Norwegian actress (born 1997)

Alisha Ilhaan Bø (born 6 March 1997), known professionally as Alisha Boe, is a Norwegian actress. She is known for playing Jessica Davis in the Netflix drama series 13 Reasons Why, and Conchita Closson in the Apple TV period drama series The Buccaneers.

==Early life==
Boe was born in Oslo, Norway, on 6 March 1997, the daughter of a Norwegian mother from Trondheim and a Somali father. Her parents later divorced and her mother, Vibeke, remarried an American man; Boe moved to Los Angeles with her mother and stepfather at the age of seven. She attended El Camino Real High School, where she got involved with the drama program.

==Career==
Boe made her acting debut in 2008, when she landed a role of a young Lisa Swan in the horror film Amusement. A year later, she appeared in the film He's On My Mind, and in the 2012 horror film Paranormal Activity 4. In 2014, she guest-starred in Modern Family and two episodes of Extant.

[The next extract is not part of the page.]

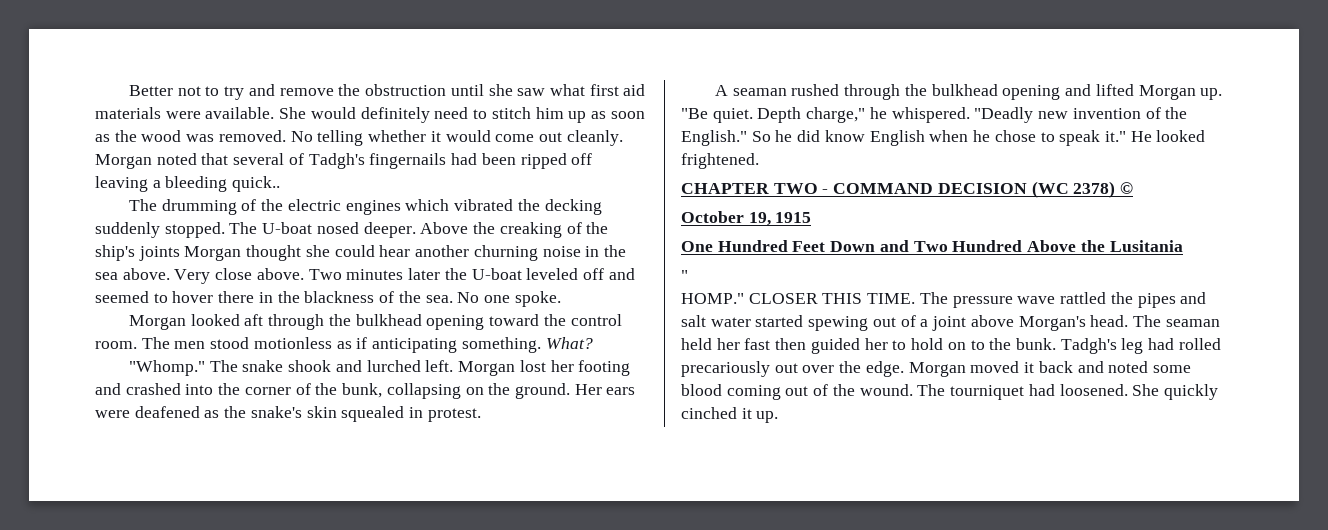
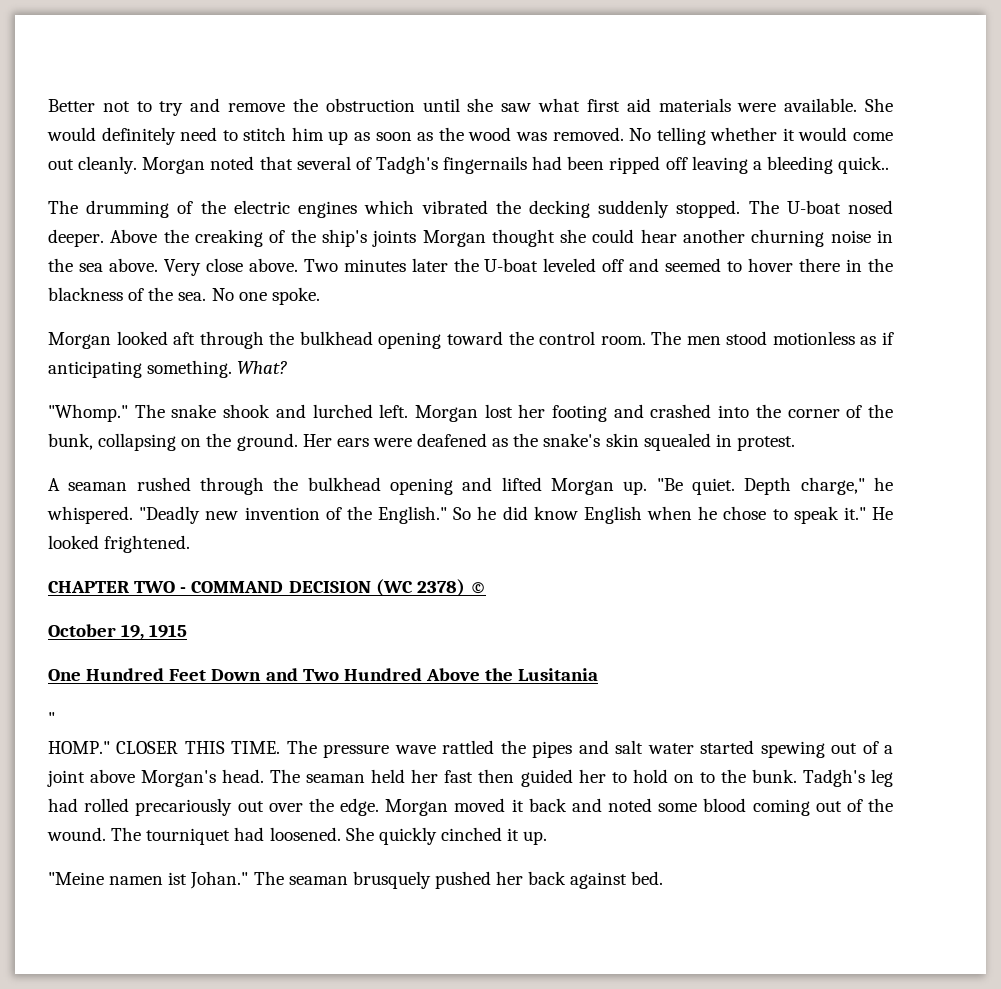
+ "Meine namen ist Johan." The seaman brusquely pushed her back against bed.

In November 2014, she joined the cast of NBC's soap opera Days of Our Lives in the recurring role of Daphne. From 2017 to 2020, she portrayed the role of Jessica Davis in the Netflix original drama series 13 Reasons Why.

In January 2021, Boe joined the cast of Jesse Eisenberg's feature film directorial debut When You Finish Saving the World.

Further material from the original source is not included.